Misdiagnosis can be dangerous, and so assessment should be carried out by a competent professional. A complete rupture of an intramuscular injury can occur if the leg is used for exercise or sport too quickly, and this can lead to a permanent disability.

Myositis Ossificans can result if heat is applied inappropriately. This is characterised by bone formations within the injured muscle and can be a very serious condition which requires expert medical examination and attention.

A dead leg can also be treated by a sports doctor or similar with the application of ultrasound which speeds up recovery. A rehabilitation plan for a more serious case is also a good idea, to ensure that pressure is not applied to the damage before it has had a chance to adequately heal. As little pressure should be put on the injury as possible prior to proper assessment. Furthermore, the use of crutches may be necessary.

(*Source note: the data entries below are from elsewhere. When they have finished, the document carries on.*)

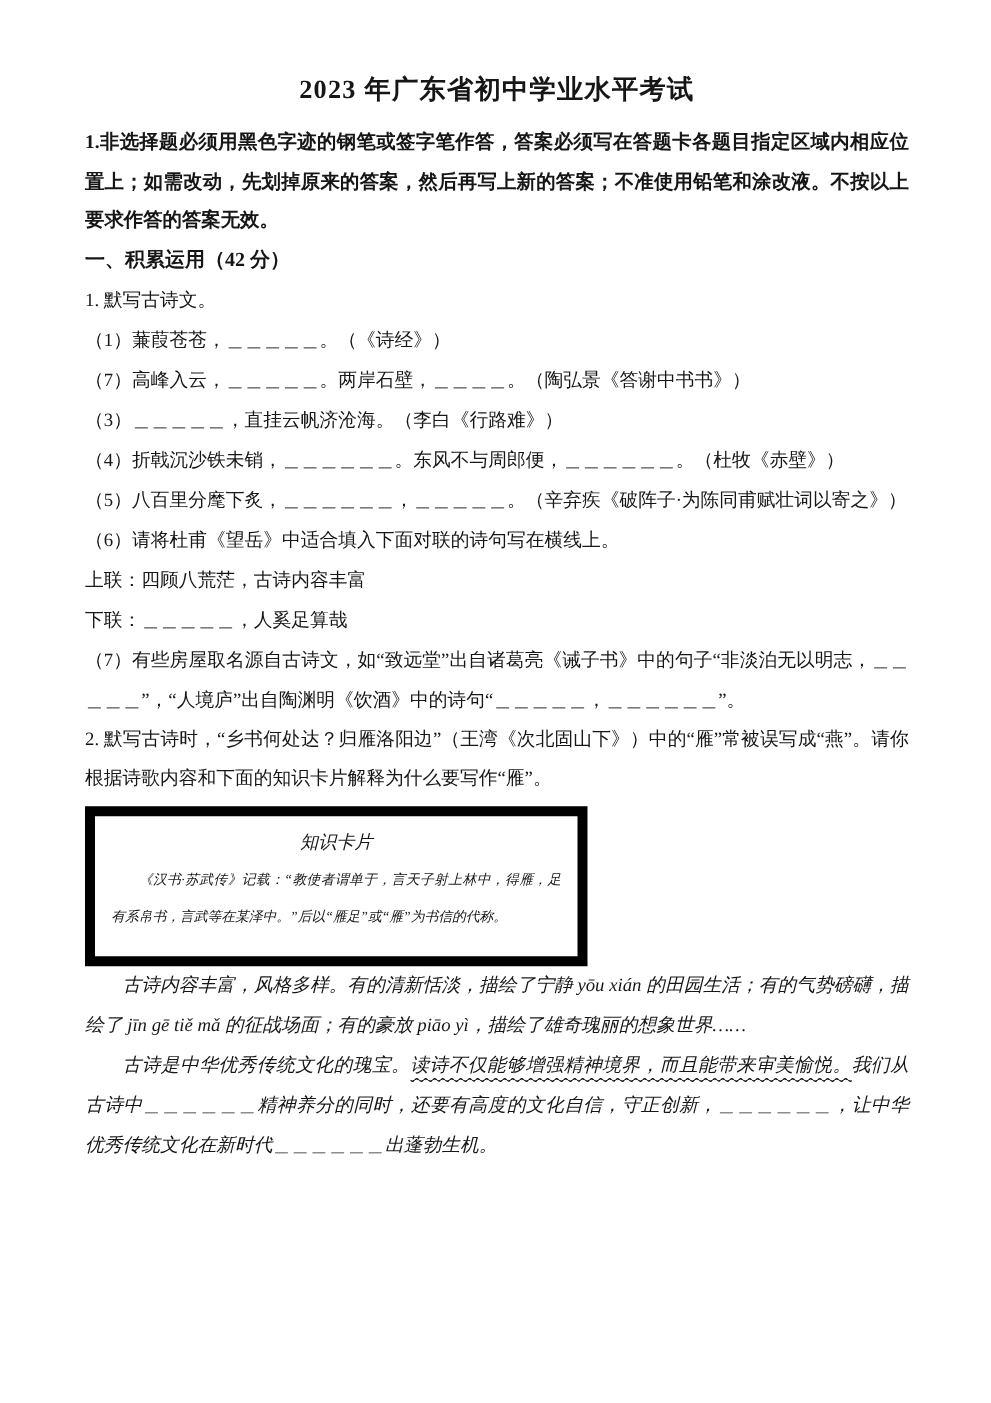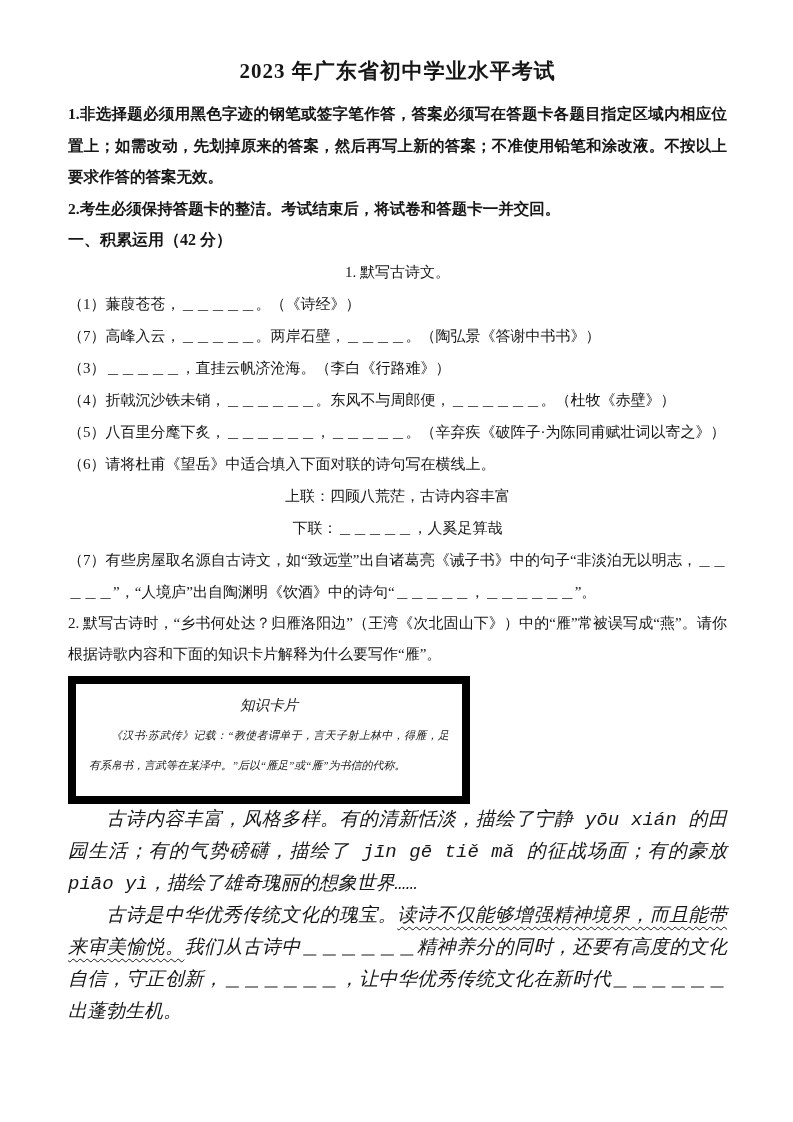"2.考生必须保持答题卡的整洁。考试结束后，将试卷和答题卡一并交回。" div.notice { html: <div>2.考生必须保持答题卡的整洁。考试结束后，将试卷和答题卡一并交回。</div> -> none }
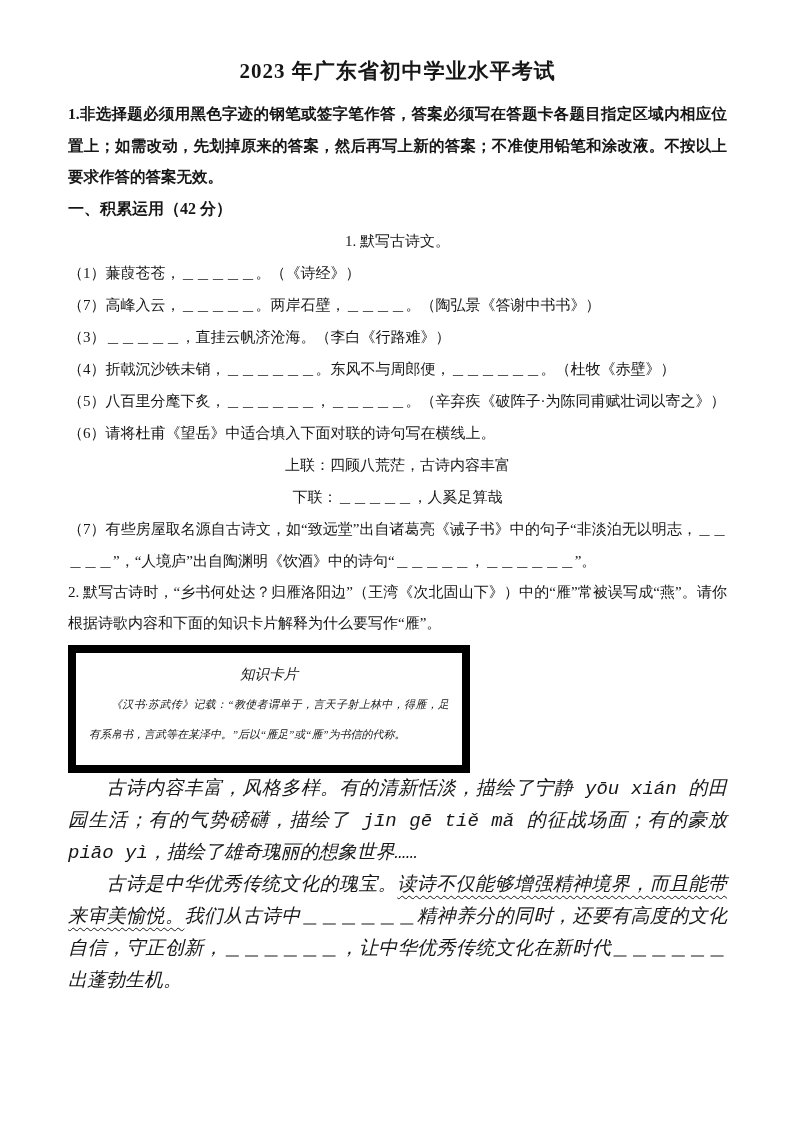"1. 默写古诗文。" .line { text-align: center -> none }
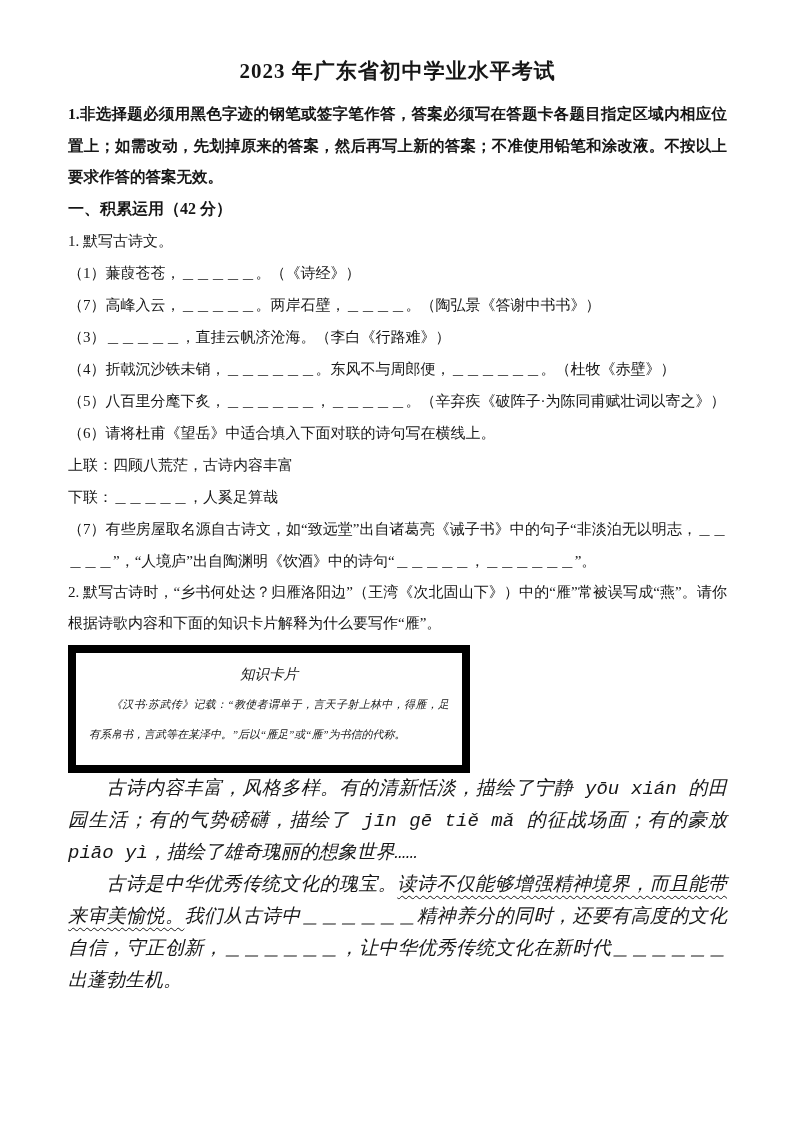"古诗内容丰富，风格多样。有的清新恬淡，描绘了宁静 yōu xián" .para { font-family: Liberation Mono, monospace -> none; font-size: 19px -> 15px }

How long does a dead leg take to heal?

The speed of recovery depends on the extent of the injury. For a grade one injury, recovery will be quite rapid with stretching possible soon after diagnosis and recovery likely within one to two weeks.

A grade two injury can take two to four weeks to recover, sometimes longer. Pain lingers, and it will be difficult for the patient to walk properly. Twinges are likely, and straightening the leg will be hard.

When the injury is at the most serious, Grade 3 level, then the patient will suffer severe pain and have significant and immediate swelling. It is likely that a recovery of time between three and twelve weeks will be necessary.


For Grade 1 contusions, strengthening exercises can be performed to help rebuild muscles as soon as the person no longer feels pain. It is recommended that you begin with easier exercises and progress at your own comfort level with more difficult exercises being introduced as the recovery process progresses.

For Grade 2 contusions, it may be over a week before strengthening exercises can be started. It's important to warm-up before beginning any strengthening exercises and finish with a long stretch to ensure you are keeping your muscles healthy. Strengthening exercises should likely be continued for weeks or until the injury has fully healed.

If you are unable to continue with your regular athletic training, cycling and swimming offer alternatives that still allow you to build and maintain leg muscle. If these exercises are too strenuous on your injury it is recommended to focus on upper body strength building while you heal instead.